### [RECORDS TO USE]
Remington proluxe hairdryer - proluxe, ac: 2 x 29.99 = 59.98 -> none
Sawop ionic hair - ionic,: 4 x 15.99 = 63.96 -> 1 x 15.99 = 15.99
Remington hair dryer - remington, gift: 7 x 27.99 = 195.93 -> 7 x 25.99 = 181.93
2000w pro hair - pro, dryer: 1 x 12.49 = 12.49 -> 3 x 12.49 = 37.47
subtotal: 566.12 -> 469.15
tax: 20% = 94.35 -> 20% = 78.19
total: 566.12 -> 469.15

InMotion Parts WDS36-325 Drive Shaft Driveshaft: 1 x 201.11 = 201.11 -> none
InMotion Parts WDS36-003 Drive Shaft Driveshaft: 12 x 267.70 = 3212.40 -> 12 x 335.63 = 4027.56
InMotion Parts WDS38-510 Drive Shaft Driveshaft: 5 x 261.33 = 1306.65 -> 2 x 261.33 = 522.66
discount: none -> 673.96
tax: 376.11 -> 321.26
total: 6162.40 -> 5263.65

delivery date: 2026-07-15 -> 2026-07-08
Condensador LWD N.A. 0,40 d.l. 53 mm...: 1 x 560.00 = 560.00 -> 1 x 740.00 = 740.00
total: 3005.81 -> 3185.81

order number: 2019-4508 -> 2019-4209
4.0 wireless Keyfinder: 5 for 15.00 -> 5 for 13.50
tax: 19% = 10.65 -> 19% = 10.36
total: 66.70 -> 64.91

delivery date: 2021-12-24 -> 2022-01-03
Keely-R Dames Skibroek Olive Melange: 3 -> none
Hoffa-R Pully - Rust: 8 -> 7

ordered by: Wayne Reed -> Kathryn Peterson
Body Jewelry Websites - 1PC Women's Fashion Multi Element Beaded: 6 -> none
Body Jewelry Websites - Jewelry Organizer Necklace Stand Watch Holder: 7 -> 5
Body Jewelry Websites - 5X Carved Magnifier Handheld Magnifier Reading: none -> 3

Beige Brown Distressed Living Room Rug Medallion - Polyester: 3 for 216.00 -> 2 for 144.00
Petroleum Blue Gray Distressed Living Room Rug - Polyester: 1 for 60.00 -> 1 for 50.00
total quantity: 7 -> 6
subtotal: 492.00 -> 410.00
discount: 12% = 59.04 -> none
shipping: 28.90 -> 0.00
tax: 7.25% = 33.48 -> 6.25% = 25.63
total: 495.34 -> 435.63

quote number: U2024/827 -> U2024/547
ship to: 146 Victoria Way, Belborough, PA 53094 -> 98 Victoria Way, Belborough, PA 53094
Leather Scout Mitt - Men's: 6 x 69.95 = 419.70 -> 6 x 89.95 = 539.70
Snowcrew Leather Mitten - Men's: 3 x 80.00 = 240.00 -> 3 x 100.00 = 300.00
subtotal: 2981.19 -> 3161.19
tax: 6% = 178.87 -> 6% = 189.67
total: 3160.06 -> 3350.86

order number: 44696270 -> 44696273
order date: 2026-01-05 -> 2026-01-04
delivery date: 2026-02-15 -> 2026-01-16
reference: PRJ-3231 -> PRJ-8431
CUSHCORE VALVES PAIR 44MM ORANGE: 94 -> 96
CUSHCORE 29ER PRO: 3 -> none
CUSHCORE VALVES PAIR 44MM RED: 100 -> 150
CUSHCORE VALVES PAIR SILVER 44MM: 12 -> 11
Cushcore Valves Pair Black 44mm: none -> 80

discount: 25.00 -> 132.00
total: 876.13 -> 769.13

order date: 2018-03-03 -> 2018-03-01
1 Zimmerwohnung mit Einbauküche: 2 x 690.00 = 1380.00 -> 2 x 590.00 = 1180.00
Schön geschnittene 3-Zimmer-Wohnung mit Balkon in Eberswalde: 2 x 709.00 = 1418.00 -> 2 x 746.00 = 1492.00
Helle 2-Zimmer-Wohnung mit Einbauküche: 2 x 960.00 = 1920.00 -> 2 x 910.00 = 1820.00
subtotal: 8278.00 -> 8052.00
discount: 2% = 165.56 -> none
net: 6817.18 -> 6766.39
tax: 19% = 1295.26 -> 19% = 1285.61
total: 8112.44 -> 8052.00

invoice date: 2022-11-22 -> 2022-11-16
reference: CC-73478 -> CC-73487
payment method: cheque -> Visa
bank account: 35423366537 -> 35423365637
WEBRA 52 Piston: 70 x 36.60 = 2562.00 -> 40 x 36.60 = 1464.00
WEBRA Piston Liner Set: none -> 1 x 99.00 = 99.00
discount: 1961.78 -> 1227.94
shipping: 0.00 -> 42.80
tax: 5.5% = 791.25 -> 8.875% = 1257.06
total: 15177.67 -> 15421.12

### [ACTIVITY]
Across the data, tally the lines containing "WEBRA" and give back the number alone.

### [ANSWER TO THE PROBLEM]
2